Environmental, social… governance

The first two elements of ESG are fairly well understood (though interpreted in different ways by every single organisation under the sun), and the G is only really relevant to emerging markets.

Speaking to folk in the market this week, most are in agreement that the environmental element of ESG is where its true impact lies “in the continuing rise of the Greta Thunberg age”, as one source puts it.

And this goes far beyond the delivery of yet another offshore wind farm in the North Sea (so soon to be so blasé), a solar park in Australia (don’t forget the now inevitable storage), or geothermal in the Netherlands (if you’re brave enough).

Nowadays you can’t log on to LinkedIn without being assailed by the launch of yet another green bond. Just today, there’s news of Apple rolling out one of the largest corporate issues of environmentally-friendly debt in Europe – at €2 billion.

Also today, SKF became one of the first industrial companies to issue a green bond, raising €300 million to fund eligible green projects, supporting its recently-launched Green Finance Framework.

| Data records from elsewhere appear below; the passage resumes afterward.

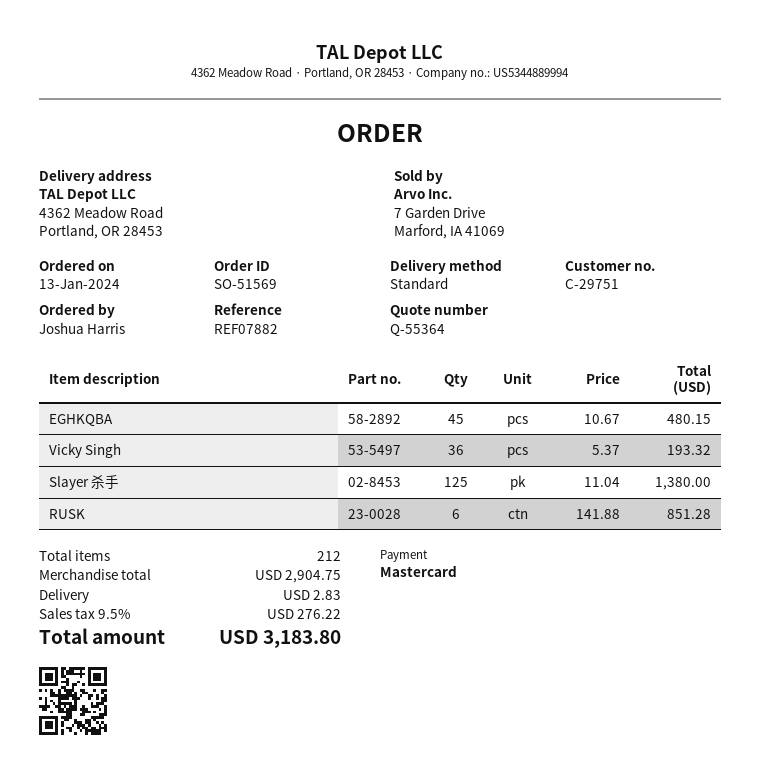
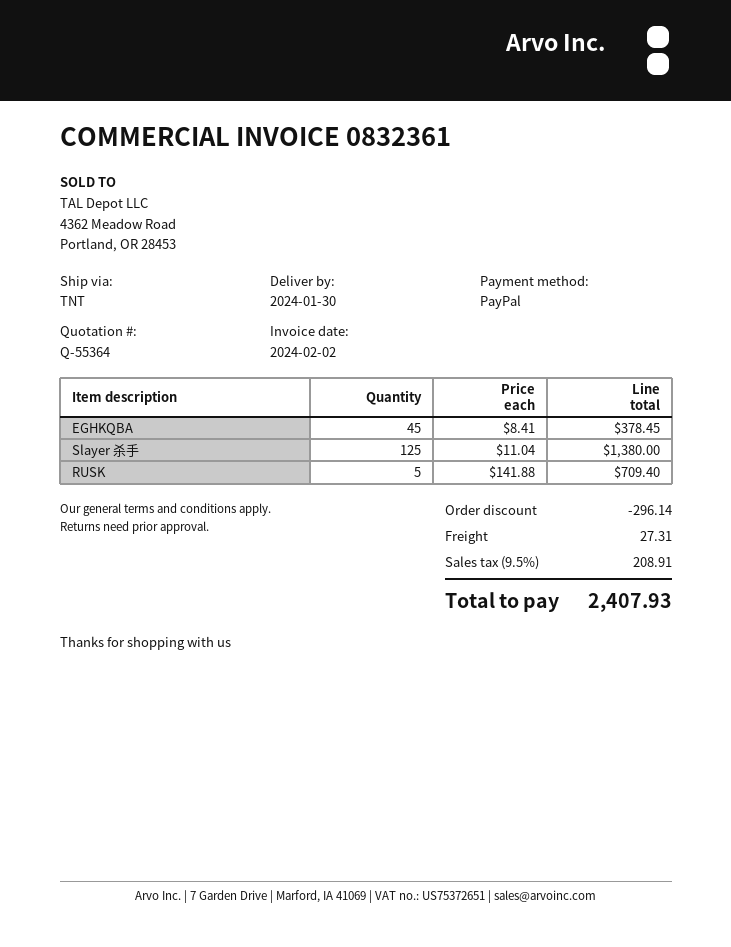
payment method: Mastercard -> PayPal
shipping method: standard -> TNT
EGHKQBA: 45 x 10.67 = 480.15 -> 45 x 8.41 = 378.45
Vicky Singh: 36 x 5.37 = 193.32 -> none
RUSK: 6 x 141.88 = 851.28 -> 5 x 141.88 = 709.40
discount: none -> 296.14
shipping: 2.83 -> 27.31
tax: 9.5% = 276.22 -> 9.5% = 208.91
total: 3183.80 -> 2407.93

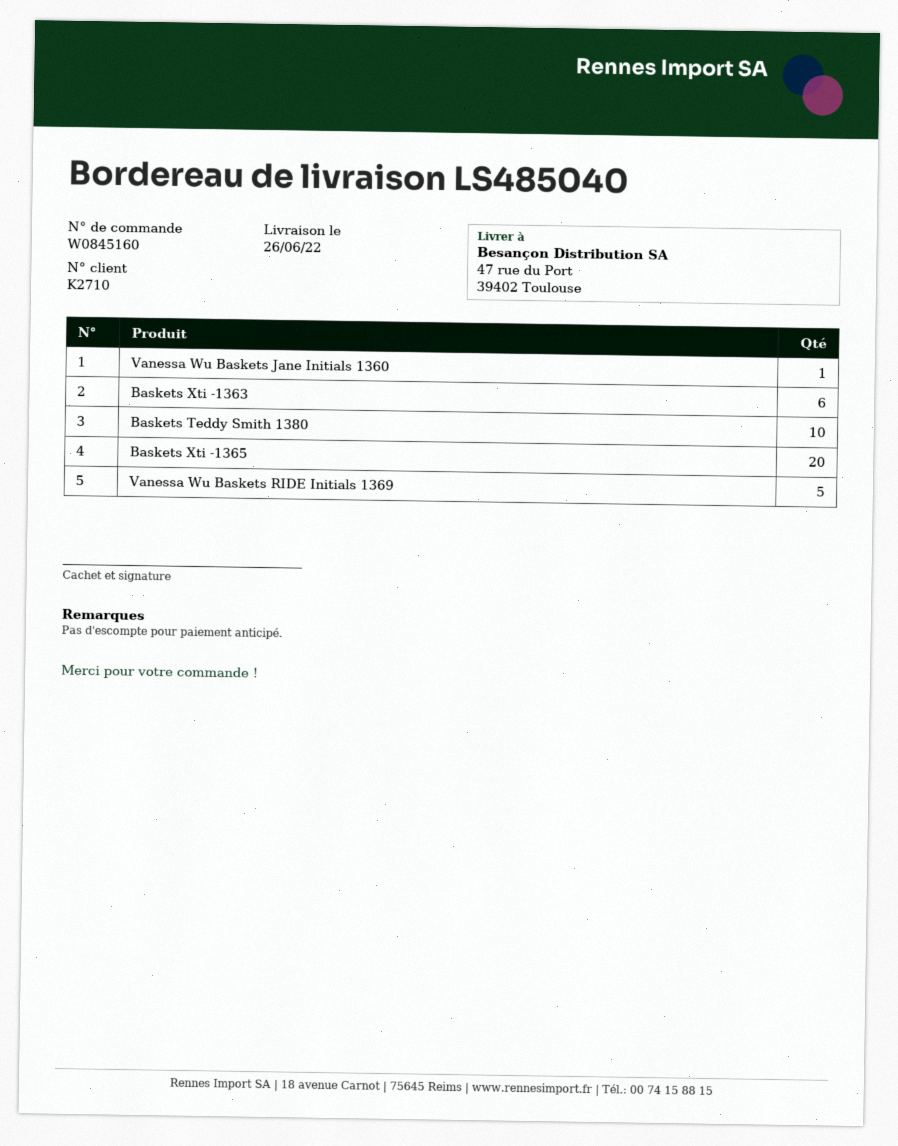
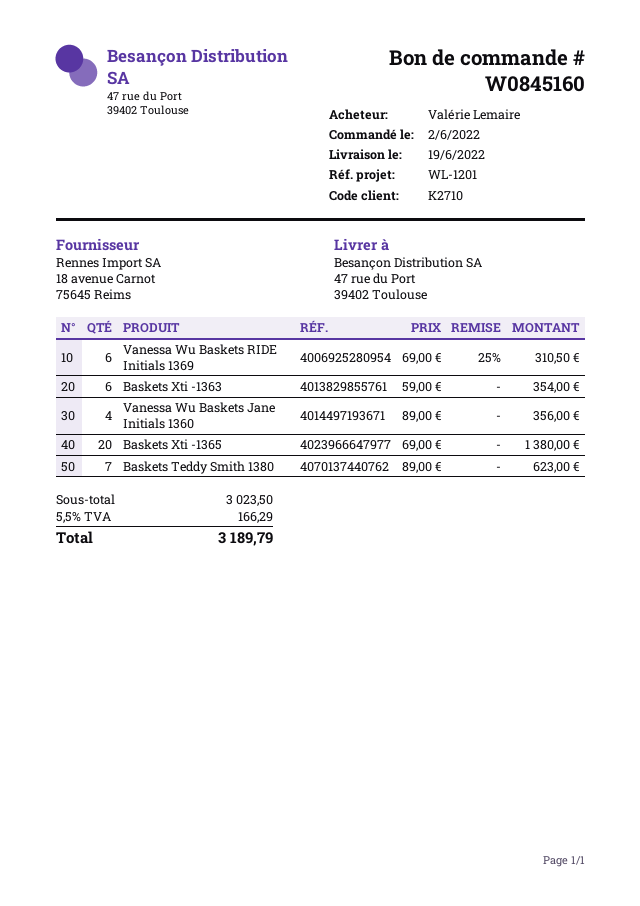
delivery date: 2022-06-26 -> 2022-06-19
Vanessa Wu Baskets Jane Initials 1360: 1 -> 4
Baskets Teddy Smith 1380: 10 -> 7
Vanessa Wu Baskets RIDE Initials 1369: 5 -> 6

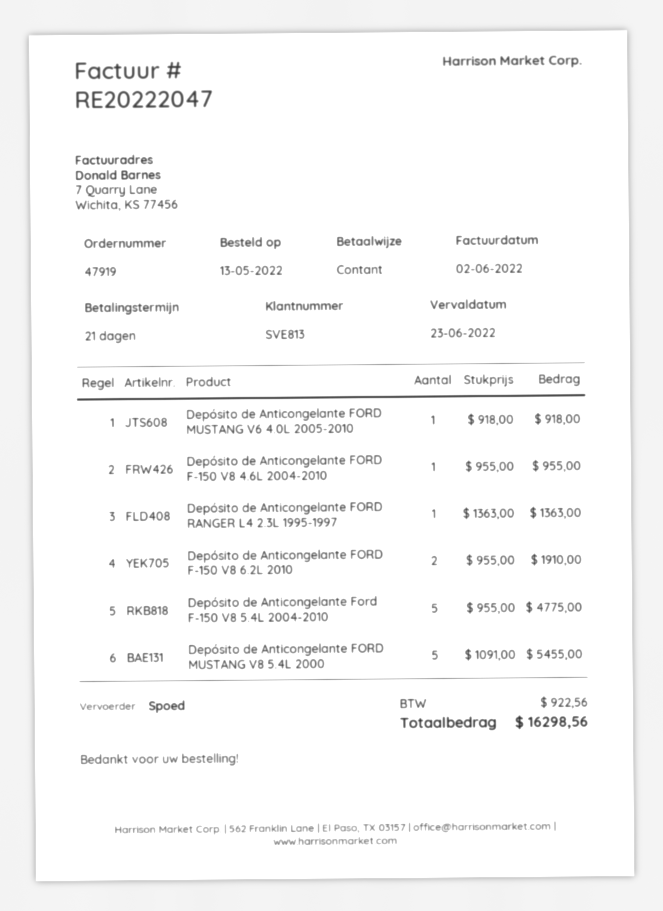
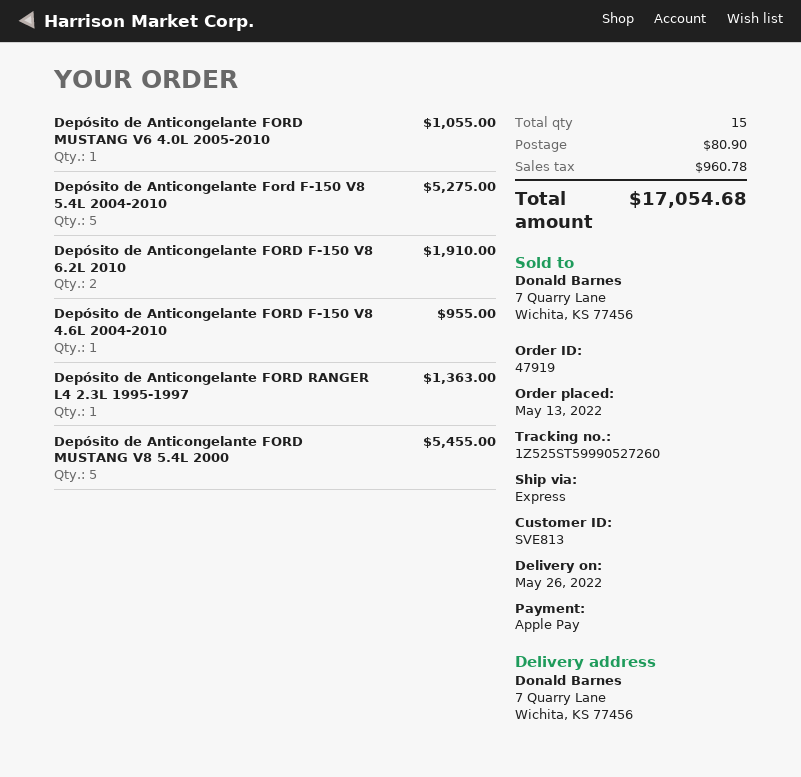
payment method: cash -> Apple Pay
Depósito de Anticongelante FORD MUSTANG V6 4.0L 2005-2010: 1 for 918.00 -> 1 for 1055.00
Depósito de Anticongelante Ford F-150 V8 5.4L 2004-2010: 5 for 4775.00 -> 5 for 5275.00
shipping: none -> 80.90
tax: 922.56 -> 960.78
total: 16298.56 -> 17054.68

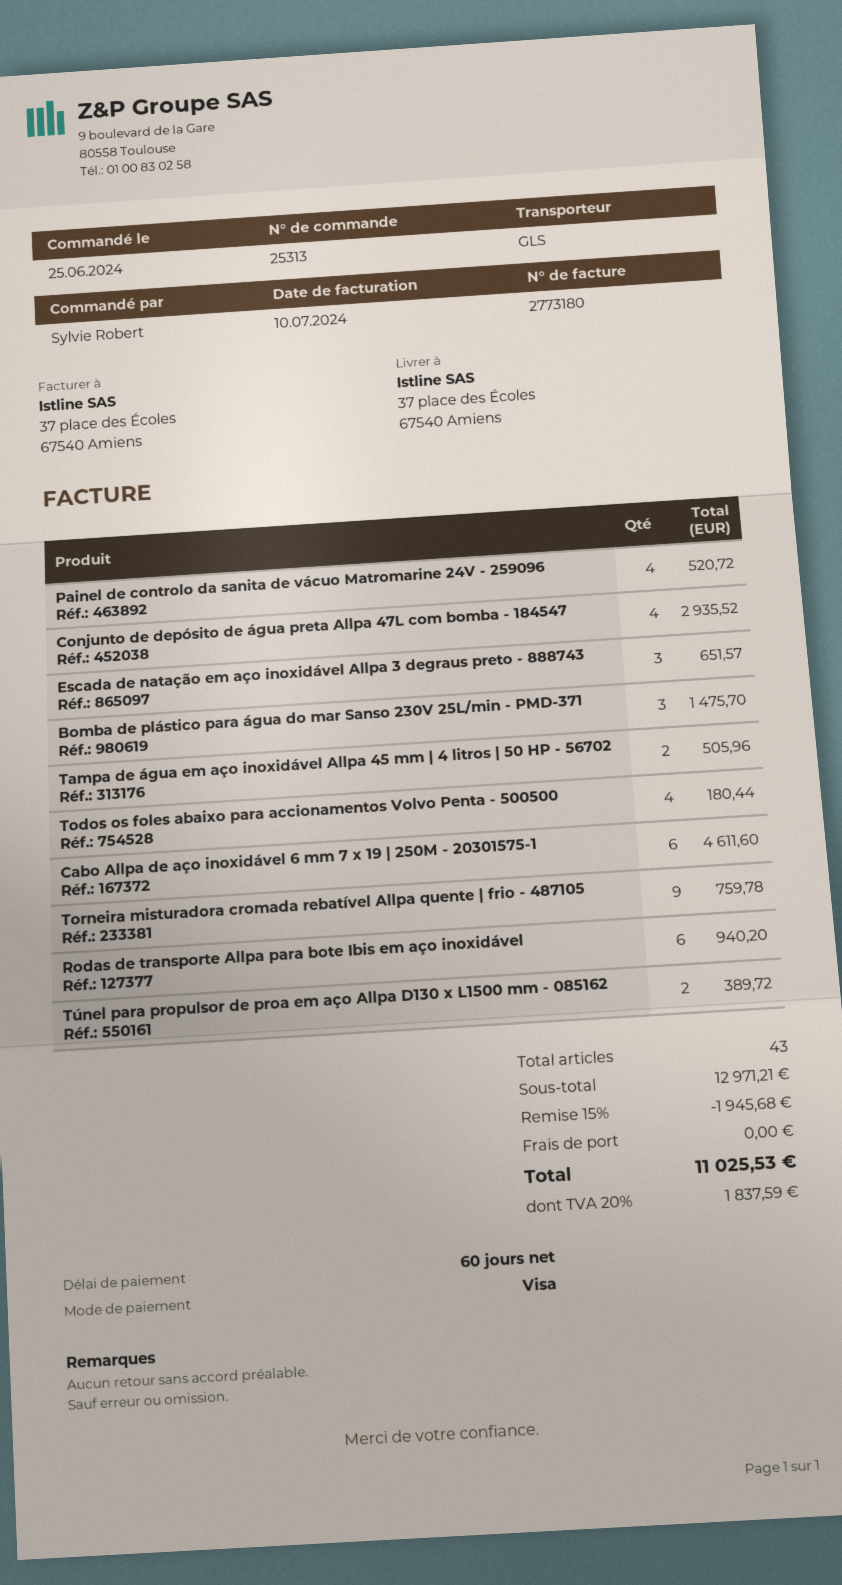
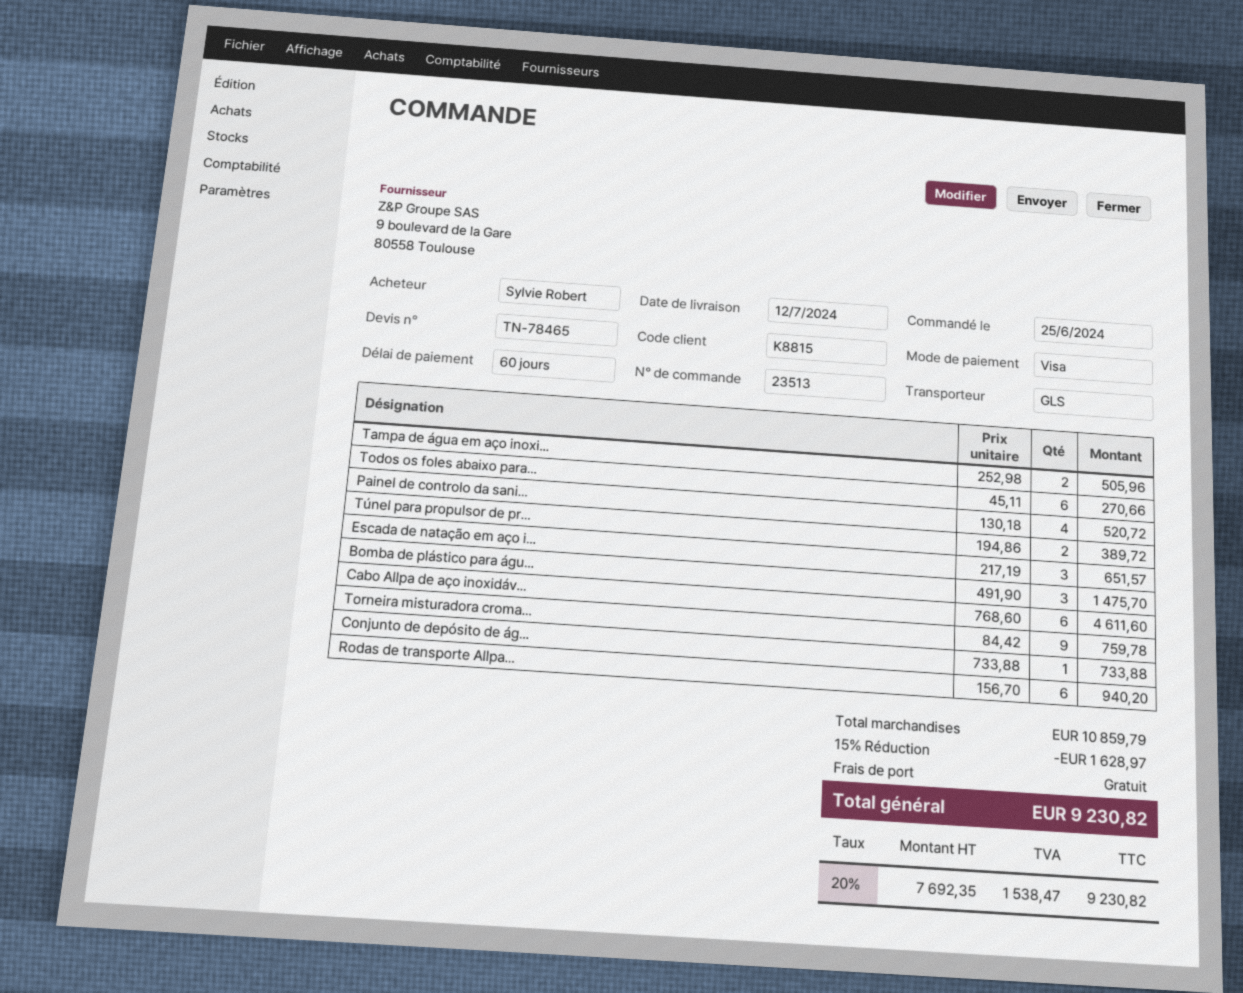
order number: 25313 -> 23513
Conjunto de depósito de água preta Allpa 47L com bomba - 184547: 4 for 2935.52 -> 1 for 733.88
Todos os foles abaixo para accionamentos Volvo Penta - 500500: 4 for 180.44 -> 6 for 270.66
subtotal: 12971.21 -> 10859.79
discount: 15% = 1945.68 -> 15% = 1628.97
tax: 20% = 1837.59 -> 20% = 1538.47
total: 11025.53 -> 9230.82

And that’s just in today’s news.

The head of steam is building fast in this space, with Moody’s upping its expectations on green bond issuance in 2019 saying it now estimates the full-year total will surpass €250 million, re-forecasting earlier assumptions of $200 million (€181 million) for this calendar year.

Back to ESG and its goals, Europe has largely led the field on this front (the UK dragging its heels), outstripping North American and Asian investors who have been a tad slow off the mark.

While ESG – as with beauty – is in the eye of the beholder, and all funds and lenders insist they have policies in place, a code of conduct is being adopted across the industry… but with a lack of a single methodology, the market will never truly march in step.

The problem is that nobody wants to nail their colours to the mast and compile a methodology by which infrastructure investors and lenders – and the assets they acquire or lend to – are judged.

Most people think this should fall to the ratings agencies, but they will likely want to dodge this bullet – and who can blame them?

Investors are already becoming more selective in their acquisitions based on ESG – all of them seeming to favour the E component as the easy option.

And that’s the problem with evolution.

You just can’t tell whether folk will be happy to wallow in the primordial slime of coal-fired power plants (justified on the S basis of providing energy in emerging markets); or grow a beard and don sandals while fondly smiling at wind farms and solar parks (ignoring the component parts that were mined by children in the most environmentally-damaging manner).